Guidelines to Writing Dissertation Proposals and How to Outline Them

One of the most difficult tasks involved in dissertation writing is the formulation of dissertation proposals which involves creating something out of nothing at all. The whole point of a dissertation is to create and bring about something new, new ideas or new theories, and all of this is to be presented in the form of dissertation proposals. The concept behind a dissertation proposal is to present the reader with the minimal knowledge you have, and then to persuade them into allowing you to further research and acquire more knowledge on the respective subject. The study format applied to the dissertation proposal might either be very descriptive or there might be a literature paragraph summarizing various studies and reports; leading to a conclusion.

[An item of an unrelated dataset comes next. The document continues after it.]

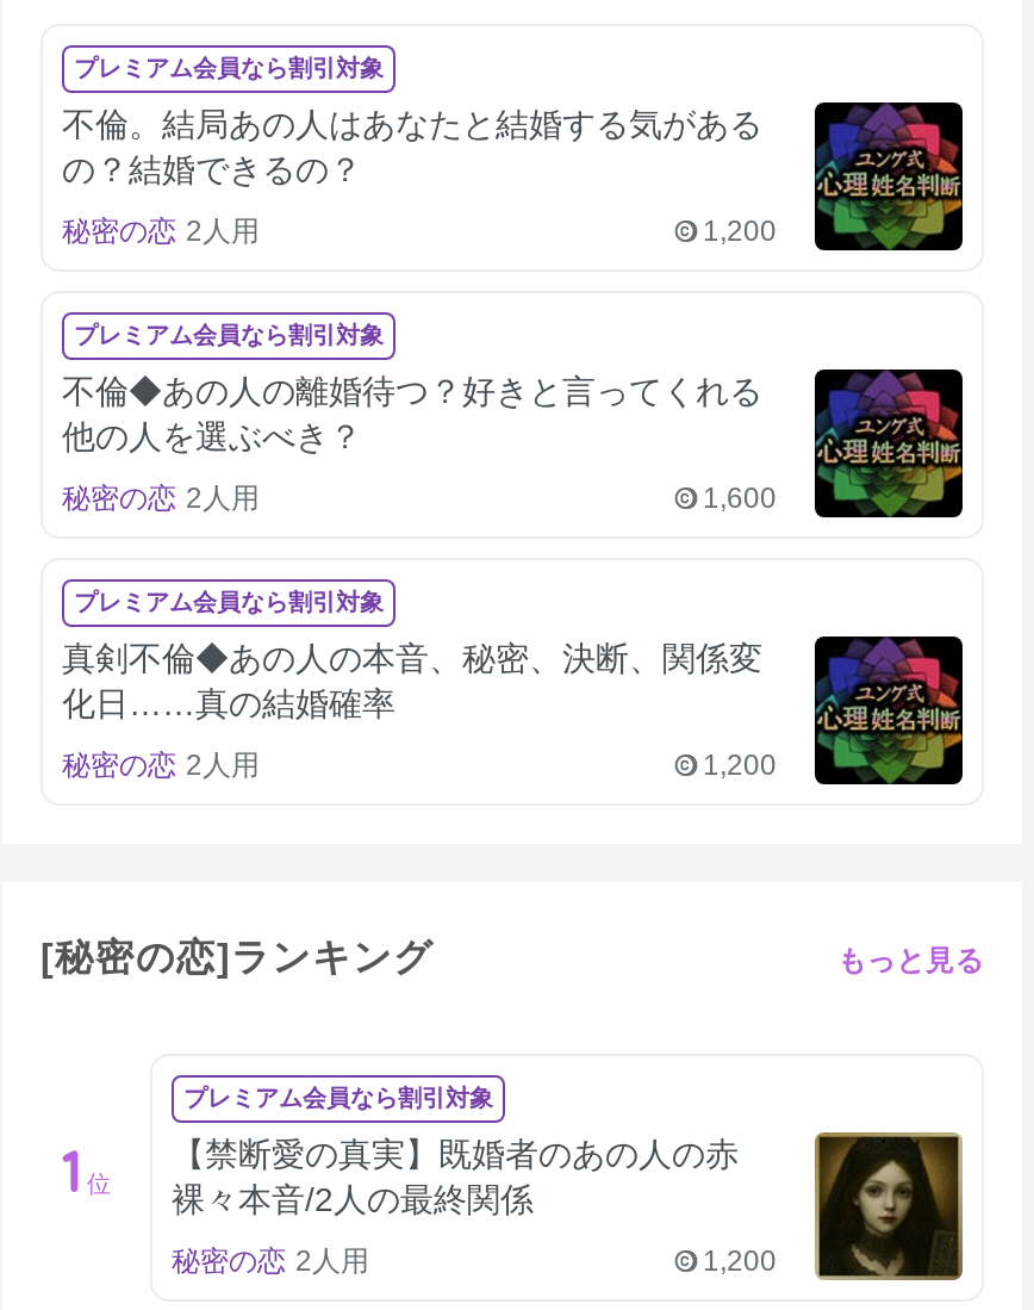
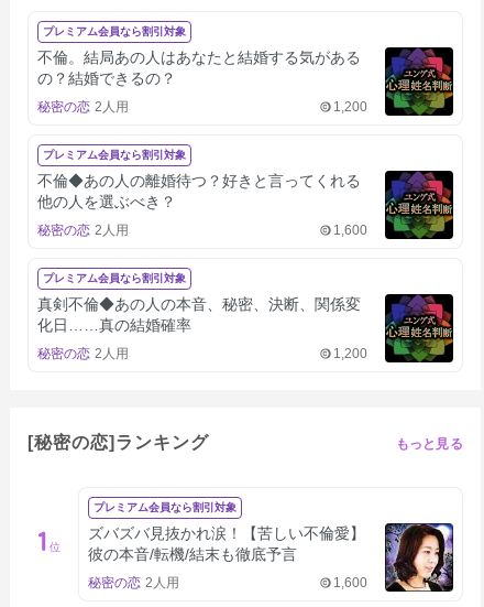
[172,1134,739,1218] 【禁断愛の真実】既婚者のあの人の赤 | 裸々本音/2人の最終関係 -> [88,524,365,563] ズバズバ見抜かれ涙！【苦しい不倫愛】 | 彼の本音/転機/結末も徹底予言
[703,1130,965,1283] [image] | 1,200 -> [333,522,454,593] [image] | 1,600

However; the latter approach has been proven to be very helpful to students in crafting dissertation proposals.

Make sure to analyze your literature or the dissertation proposal in a manner so as to find any gaps or anything you missed while crafting the proposal or anything written too descriptively. Above all, make sure to analyze the conceptual and methodological weaknesses. Do not forget about the word count of the dissertation proposal and make sure it stays at least under twenty pages.

Outlining the Dissertation Proposal

The following outline of a dissertation proposal is in a general format, but with explanations (For crafting dissertation proposals in a format directed by you and one that guarantees success, please visit dissertationtoday.com):

  1. Summary: Provide an overview of the complete dissertation proposal and what you have discussed therein.
  2. Introduction: Write this section keeping in mind the people or committee members who are not familiar with the field your dissertation is about. Significance of the dissertation topic, questions the dissertation will explore and the problems or research the dissertation will address.
  3. Review of previous works: This section must indicate the theories and studies your dissertation will be built upon. Also mention the recent developments the respective field has gone through and their relation to your dissertation.
  4. Core argument or the central issue: In this section, present the core questions in detail which your dissertation tends to answer or problems that your dissertation proposes solutions to.
  5. Data: Explain all your connections with the presentation of data and the exact type of data you will be using and the specific means of acquisition of that data.
  6. Methodology: Explain in detail what dissertation methodology would be applied and how would it help in answering the core questions or the central problem on which the dissertation is based upon.
  7. Chapter Outline: Discuss briefly about the chapters and what will they contain. This would help estimate the development of the dissertation of the committee.
  8. Contributions: Discuss how the results of your dissertation might help.
  9. Time line: Explain in detail all your time consuming research work and how and when would the research work will be completed. Include the library work, the field work and methods to acquire relevant data and the time involved in the process.
  10. Bibliography: List all theoretical work, commentaries, field reports and publications you would be using.
  11. Supporting Materials: Include any other material that needs to be a part of your dissertation.